Além disso, Cristo não era apenas um obscuro carpinteiro judeu da Palestina, mas, como insistia o Novo Testamento, o Príncipe da Criação, o Logos, que existia desde o início e que não era desconhecido antes da Encarnação. Apreciar as assimilações pagãs do cristianismo enriquece a tradição cristã; negá-los empobrece-o.
É verdade que algumas pessoas usam a assimilação pagã do cristianismo para supostamente “expor” e minar a fé cristã. É uma espécie de polêmica do tipo “pegadinha” usada por anticristãos e ateus. Mas isso é um equívoco simplista e não precisa ser assim.
Mostrar que a Páscoa ou algum outro aspecto da tradição cristã tem raízes pagãs, ou pré-cristãs apenas demonstra a riqueza da tradição. As tradições vivas são sempre assim. Eles absorvem o que veio antes deles. O Budismo fez praticamente o mesmo ao se espalhar pela Ásia. Até mesmo o Islã, apesar de toda a sua hostilidade oficial à idolatria pagã, absorveu, absorveu e assimilou grande parte dos costumes árabes pré-islâmicos.
O mês sagrado do Ramadã foi celebrado muito antes de Maomé. Não deveríamos ficar surpresos que este seja o caso. As tradições religiosas nunca desfrutam de uma tabula rasa. Eles se tornam mais destrutivos e autodestrutivos quando negam tudo o que veio antes deles. Por outro lado, eles são mais criativos e férteis quando transformam todas as melhores coisas que vieram antes deles.
A Páscoa é um exemplo disso. O cristianismo não só transformou e sublimou os significados da herança judaica sobre a qual foi construído, mas o cristianismo absorveu e remodelou grande parte da ordem pagã que veio antes dele e é mais rico por fazer isso.
É até discutível, por mais paradoxal que possa parecer, que preservou e alimentou grande parte da antiga ordem pagã que já havia caído em decadência devido às degradações do Império Romano.
Em qualquer caso, a proposição de que a Páscoa é um assunto 100% puramente cristão é manifestamente insustentável. Irão encontrá-lo apresentado como tal por apologistas cristãos — especialmente os da persuasão protestante literalista — mas mostra uma ignorância da história.
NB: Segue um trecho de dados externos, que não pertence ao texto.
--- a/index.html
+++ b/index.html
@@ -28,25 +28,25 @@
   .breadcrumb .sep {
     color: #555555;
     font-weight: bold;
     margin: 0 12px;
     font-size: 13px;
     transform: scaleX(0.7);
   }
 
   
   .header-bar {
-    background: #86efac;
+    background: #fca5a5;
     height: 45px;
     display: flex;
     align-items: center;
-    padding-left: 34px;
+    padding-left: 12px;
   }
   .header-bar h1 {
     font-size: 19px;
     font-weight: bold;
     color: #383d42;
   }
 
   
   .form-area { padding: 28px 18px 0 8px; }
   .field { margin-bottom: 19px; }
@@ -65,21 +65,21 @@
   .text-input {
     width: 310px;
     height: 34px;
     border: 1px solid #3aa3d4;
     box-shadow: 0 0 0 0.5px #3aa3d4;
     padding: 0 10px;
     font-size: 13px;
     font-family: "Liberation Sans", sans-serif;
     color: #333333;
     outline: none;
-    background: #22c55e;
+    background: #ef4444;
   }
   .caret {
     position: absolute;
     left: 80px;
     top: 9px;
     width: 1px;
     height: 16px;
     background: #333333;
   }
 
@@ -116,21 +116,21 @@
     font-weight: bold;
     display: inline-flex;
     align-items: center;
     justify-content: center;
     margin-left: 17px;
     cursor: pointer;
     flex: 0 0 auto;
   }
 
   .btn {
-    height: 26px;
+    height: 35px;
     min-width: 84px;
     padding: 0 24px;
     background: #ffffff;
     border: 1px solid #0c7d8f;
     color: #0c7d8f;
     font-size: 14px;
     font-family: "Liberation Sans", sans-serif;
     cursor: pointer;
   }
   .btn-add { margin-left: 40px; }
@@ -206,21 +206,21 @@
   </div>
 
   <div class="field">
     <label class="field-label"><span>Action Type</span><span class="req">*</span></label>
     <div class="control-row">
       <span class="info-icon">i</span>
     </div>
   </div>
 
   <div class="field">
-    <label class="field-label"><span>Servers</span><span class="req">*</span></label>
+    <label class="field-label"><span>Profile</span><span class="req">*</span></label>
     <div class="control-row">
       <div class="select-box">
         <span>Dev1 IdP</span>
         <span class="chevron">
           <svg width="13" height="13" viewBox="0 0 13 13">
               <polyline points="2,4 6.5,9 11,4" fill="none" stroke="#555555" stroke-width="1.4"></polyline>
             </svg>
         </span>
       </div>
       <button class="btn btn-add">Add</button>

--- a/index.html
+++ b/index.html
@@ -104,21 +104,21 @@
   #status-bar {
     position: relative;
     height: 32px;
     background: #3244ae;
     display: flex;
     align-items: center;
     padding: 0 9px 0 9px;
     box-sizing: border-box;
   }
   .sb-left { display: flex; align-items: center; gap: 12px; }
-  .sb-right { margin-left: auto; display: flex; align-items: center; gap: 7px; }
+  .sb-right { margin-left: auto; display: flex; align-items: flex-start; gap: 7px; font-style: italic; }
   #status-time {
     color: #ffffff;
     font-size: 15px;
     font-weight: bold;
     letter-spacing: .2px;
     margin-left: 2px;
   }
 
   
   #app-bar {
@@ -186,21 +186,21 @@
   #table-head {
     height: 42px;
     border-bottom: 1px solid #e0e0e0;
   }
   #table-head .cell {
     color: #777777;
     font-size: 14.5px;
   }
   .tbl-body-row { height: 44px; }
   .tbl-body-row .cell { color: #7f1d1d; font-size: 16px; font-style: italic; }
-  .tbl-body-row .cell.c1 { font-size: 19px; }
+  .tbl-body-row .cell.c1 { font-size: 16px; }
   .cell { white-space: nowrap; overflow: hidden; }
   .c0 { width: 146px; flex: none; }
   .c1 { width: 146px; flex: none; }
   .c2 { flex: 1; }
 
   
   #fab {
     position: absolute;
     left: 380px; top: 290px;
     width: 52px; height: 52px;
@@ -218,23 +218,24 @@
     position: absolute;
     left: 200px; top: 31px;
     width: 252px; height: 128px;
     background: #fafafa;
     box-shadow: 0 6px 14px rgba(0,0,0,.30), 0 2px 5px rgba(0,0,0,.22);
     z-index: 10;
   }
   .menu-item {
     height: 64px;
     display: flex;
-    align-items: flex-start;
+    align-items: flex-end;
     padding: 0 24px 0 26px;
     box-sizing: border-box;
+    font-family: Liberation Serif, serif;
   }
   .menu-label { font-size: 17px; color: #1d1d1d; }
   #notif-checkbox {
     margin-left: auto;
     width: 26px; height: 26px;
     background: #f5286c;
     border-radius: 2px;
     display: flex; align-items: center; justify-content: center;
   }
Pior ainda, demonstra uma incapacidade de compreender como as tradições religiosas funcionam e os ricos padrões orgânicos de tradição que elas tecem, muitas vezes em desacordo com a sua própria retórica.
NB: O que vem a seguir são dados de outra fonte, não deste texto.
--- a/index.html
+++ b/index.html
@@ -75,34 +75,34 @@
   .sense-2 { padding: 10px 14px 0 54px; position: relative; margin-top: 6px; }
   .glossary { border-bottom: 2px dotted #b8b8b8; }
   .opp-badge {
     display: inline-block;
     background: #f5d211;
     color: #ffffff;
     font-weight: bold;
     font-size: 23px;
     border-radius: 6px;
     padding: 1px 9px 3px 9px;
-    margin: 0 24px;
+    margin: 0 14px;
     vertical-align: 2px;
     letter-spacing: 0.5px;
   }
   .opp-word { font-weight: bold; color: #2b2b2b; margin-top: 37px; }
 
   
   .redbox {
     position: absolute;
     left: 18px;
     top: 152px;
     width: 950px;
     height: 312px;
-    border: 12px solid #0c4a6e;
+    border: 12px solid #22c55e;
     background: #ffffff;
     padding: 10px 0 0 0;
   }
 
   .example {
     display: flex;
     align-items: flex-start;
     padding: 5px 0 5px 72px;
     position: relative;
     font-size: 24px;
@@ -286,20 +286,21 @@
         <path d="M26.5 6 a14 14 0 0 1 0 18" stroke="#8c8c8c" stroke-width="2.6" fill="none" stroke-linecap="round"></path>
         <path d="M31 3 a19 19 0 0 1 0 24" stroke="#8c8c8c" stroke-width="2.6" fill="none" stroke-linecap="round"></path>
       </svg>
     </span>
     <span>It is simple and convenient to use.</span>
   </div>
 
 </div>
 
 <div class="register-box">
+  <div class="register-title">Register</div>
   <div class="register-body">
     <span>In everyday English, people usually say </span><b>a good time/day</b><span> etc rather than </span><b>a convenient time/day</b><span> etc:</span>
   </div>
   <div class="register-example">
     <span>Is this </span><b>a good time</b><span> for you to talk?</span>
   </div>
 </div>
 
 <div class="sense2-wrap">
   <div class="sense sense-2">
As religiões são coisas complexas porque os seres humanos e a própria vida são complexos. Deixar de apreciar este fato é exatamente o pecado do fundamentalista. A realidade está fervendo e "contaminada", e não se pode querer que seja estéril e monocromática.
O fundamentalista moderno também não consegue apreciar o que às vezes é chamado de religião “cósmica”. Esse fracasso é um sintoma da vida urbana moderna e abstrata. Estamos afastados de grandes fatos cósmicos como a mudança das estações e os ciclos do sol.
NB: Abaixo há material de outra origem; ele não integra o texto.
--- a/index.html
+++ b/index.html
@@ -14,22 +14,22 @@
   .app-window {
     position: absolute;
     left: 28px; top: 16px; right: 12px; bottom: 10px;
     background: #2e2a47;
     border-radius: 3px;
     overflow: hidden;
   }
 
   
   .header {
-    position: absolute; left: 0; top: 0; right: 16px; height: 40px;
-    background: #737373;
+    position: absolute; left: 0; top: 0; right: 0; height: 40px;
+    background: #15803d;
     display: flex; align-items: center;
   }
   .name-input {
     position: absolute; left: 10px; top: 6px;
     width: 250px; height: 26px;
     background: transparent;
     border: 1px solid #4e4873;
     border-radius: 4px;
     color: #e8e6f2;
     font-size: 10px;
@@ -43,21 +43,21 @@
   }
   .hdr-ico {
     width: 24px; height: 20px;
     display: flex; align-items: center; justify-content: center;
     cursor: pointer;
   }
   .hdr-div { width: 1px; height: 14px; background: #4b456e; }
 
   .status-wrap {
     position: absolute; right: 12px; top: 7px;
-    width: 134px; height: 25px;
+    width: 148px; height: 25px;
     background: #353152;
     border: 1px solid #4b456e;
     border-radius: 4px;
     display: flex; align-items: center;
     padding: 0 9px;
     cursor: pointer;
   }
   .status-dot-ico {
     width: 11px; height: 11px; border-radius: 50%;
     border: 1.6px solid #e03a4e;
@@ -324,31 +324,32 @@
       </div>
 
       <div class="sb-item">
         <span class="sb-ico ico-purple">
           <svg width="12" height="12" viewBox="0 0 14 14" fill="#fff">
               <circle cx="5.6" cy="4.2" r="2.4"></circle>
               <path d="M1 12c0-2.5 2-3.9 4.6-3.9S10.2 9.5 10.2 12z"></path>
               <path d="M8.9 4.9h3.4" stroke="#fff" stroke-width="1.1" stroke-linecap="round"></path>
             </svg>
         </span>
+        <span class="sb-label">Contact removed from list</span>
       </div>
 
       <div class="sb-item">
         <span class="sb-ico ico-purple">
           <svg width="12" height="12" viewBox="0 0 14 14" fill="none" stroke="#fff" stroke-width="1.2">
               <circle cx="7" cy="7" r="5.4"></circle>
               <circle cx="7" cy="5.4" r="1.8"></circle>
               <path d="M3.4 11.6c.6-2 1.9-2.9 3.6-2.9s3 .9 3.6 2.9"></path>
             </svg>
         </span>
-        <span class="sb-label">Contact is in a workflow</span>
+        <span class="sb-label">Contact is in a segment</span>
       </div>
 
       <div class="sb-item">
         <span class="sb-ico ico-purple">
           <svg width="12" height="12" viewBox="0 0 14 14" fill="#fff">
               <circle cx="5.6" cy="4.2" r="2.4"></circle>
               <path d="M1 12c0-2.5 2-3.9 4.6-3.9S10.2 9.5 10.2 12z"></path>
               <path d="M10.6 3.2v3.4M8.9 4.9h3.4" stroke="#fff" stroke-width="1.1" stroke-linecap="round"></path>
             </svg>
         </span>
Para a maioria dos cristãos do passado, Cristo era muito mais uma divindade solar conquistadora, que superou a calha escura do inverno e renasceu com a nova grama no equinócio da primavera, do que uma pessoa histórica.
É disto que se trata a Páscoa, porque é celebrada na primeira lua após o equinócio e porque foi assimilada aos mesmos ciclos e temas dos tempos pré-cristãos.
> Esse texto foi escrito originalmente em inglês.